━━━━━ Extracted material ━━━━━

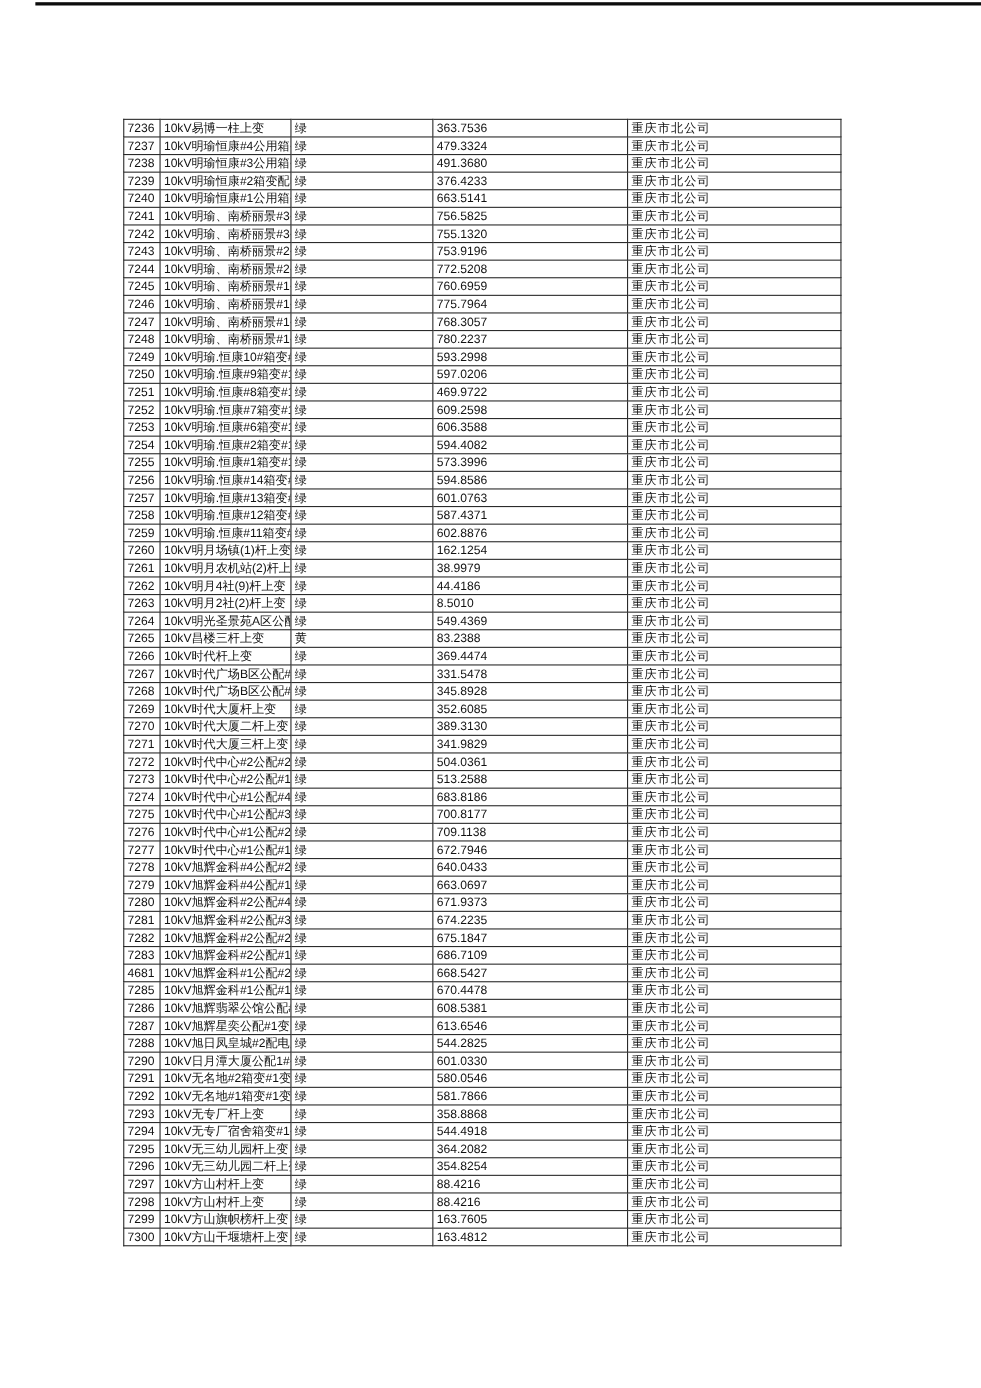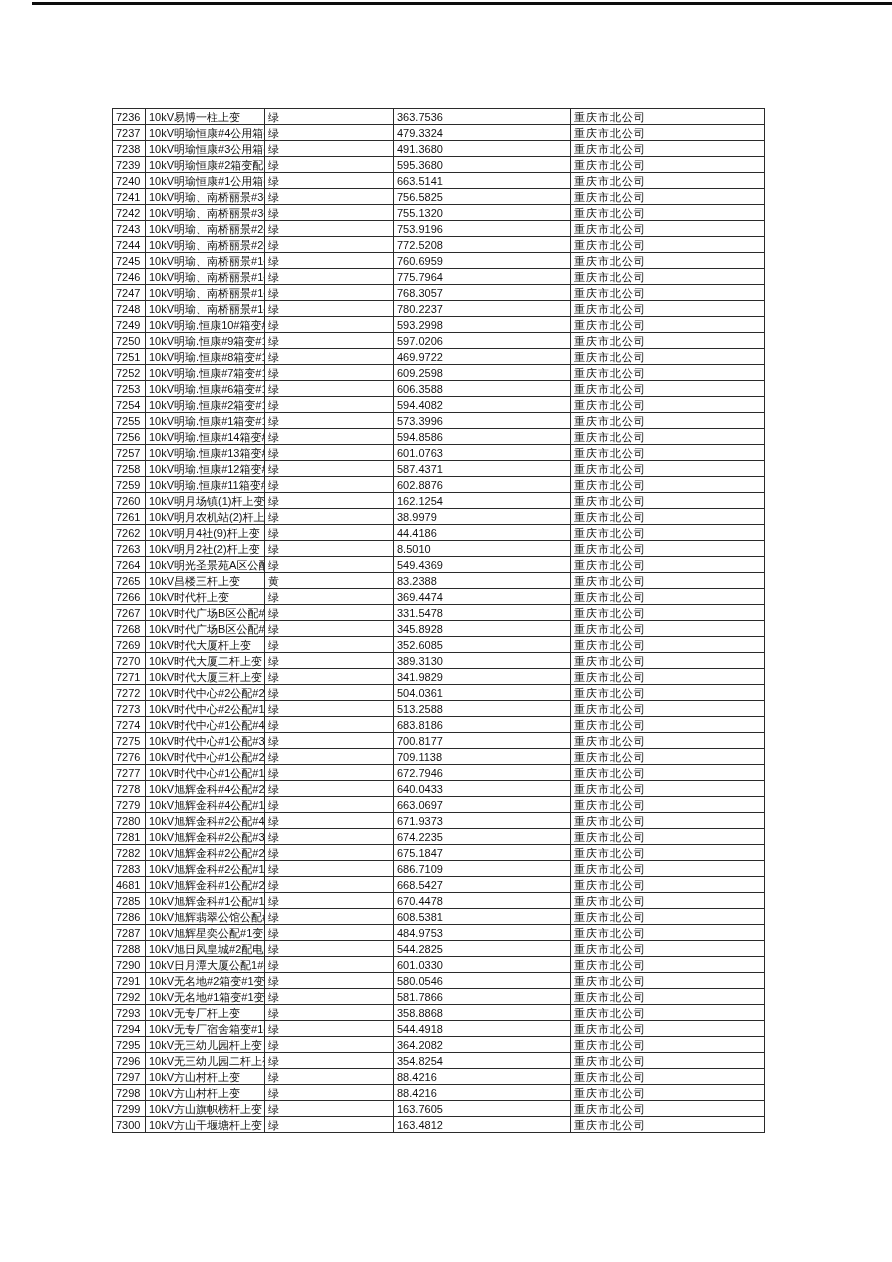--- a/index.html
+++ b/index.html
@@ -84,7 +84,7 @@
     <td class="c-id">7239</td>
     <td class="c-name">10kV明瑜恒康#2箱变配电</td>
     <td class="c-status">绿</td>
-    <td class="c-value">595.3680</td>
+    <td class="c-value">376.4233</td>
     <td class="c-company">重庆市北公司</td>
   </tr>
           <tr>

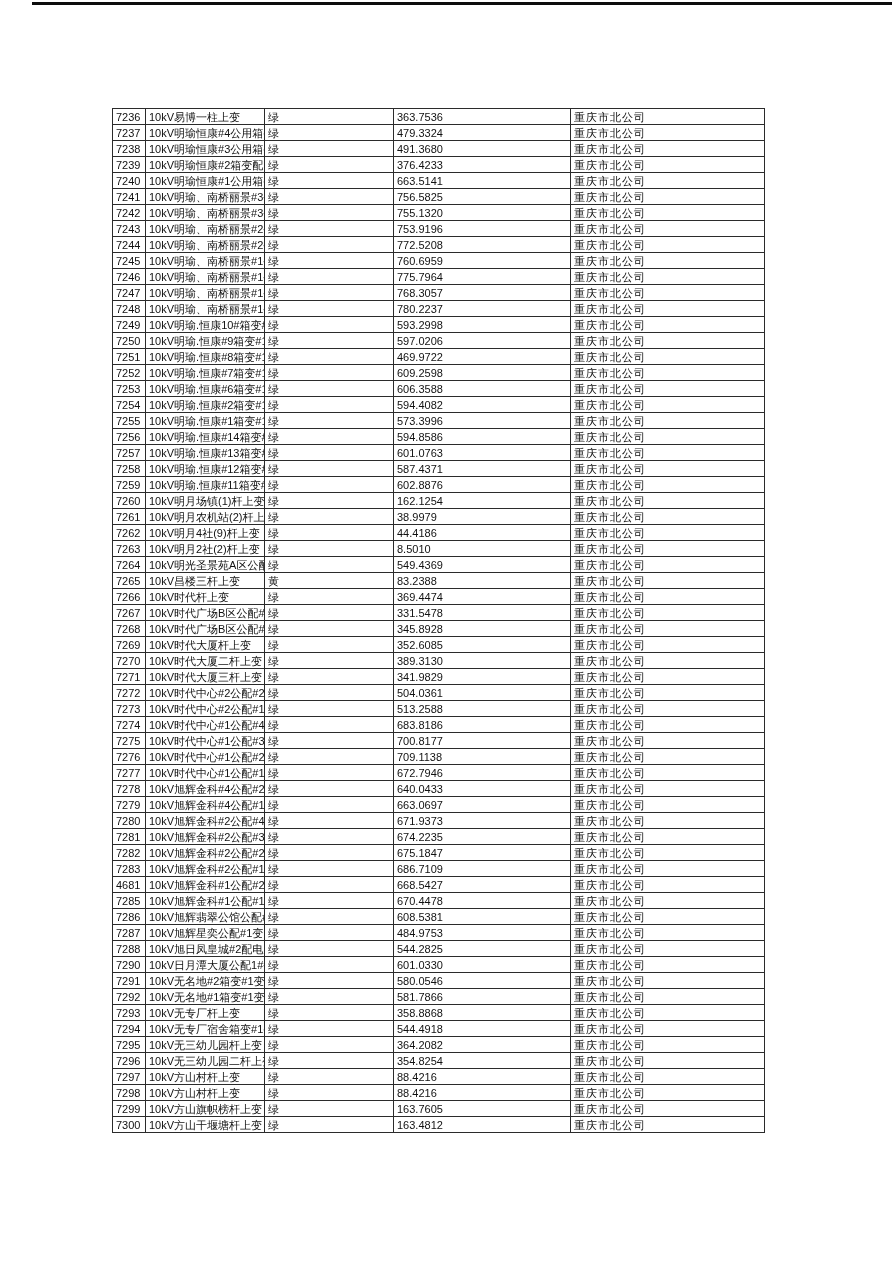--- a/index.html
+++ b/index.html
@@ -420,7 +420,7 @@
     <td class="c-id">7287</td>
     <td class="c-name">10kV旭辉星奕公配#1变</td>
     <td class="c-status">绿</td>
-    <td class="c-value">484.9753</td>
+    <td class="c-value">613.6546</td>
     <td class="c-company">重庆市北公司</td>
   </tr>
           <tr>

━━━━━

▶ Task directions: Word-for-word copy, no pictures: write out the entries above in full.

▶ Solved problem:
--- a/index.html
+++ b/index.html
@@ -84,7 +84,7 @@
     <td class="c-id">7239</td>
     <td class="c-name">10kV明瑜恒康#2箱变配电</td>
     <td class="c-status">绿</td>
-    <td class="c-value">595.3680</td>
+    <td class="c-value">376.4233</td>
     <td class="c-company">重庆市北公司</td>
   </tr>
           <tr>

--- a/index.html
+++ b/index.html
@@ -420,7 +420,7 @@
     <td class="c-id">7287</td>
     <td class="c-name">10kV旭辉星奕公配#1变</td>
     <td class="c-status">绿</td>
-    <td class="c-value">484.9753</td>
+    <td class="c-value">613.6546</td>
     <td class="c-company">重庆市北公司</td>
   </tr>
           <tr>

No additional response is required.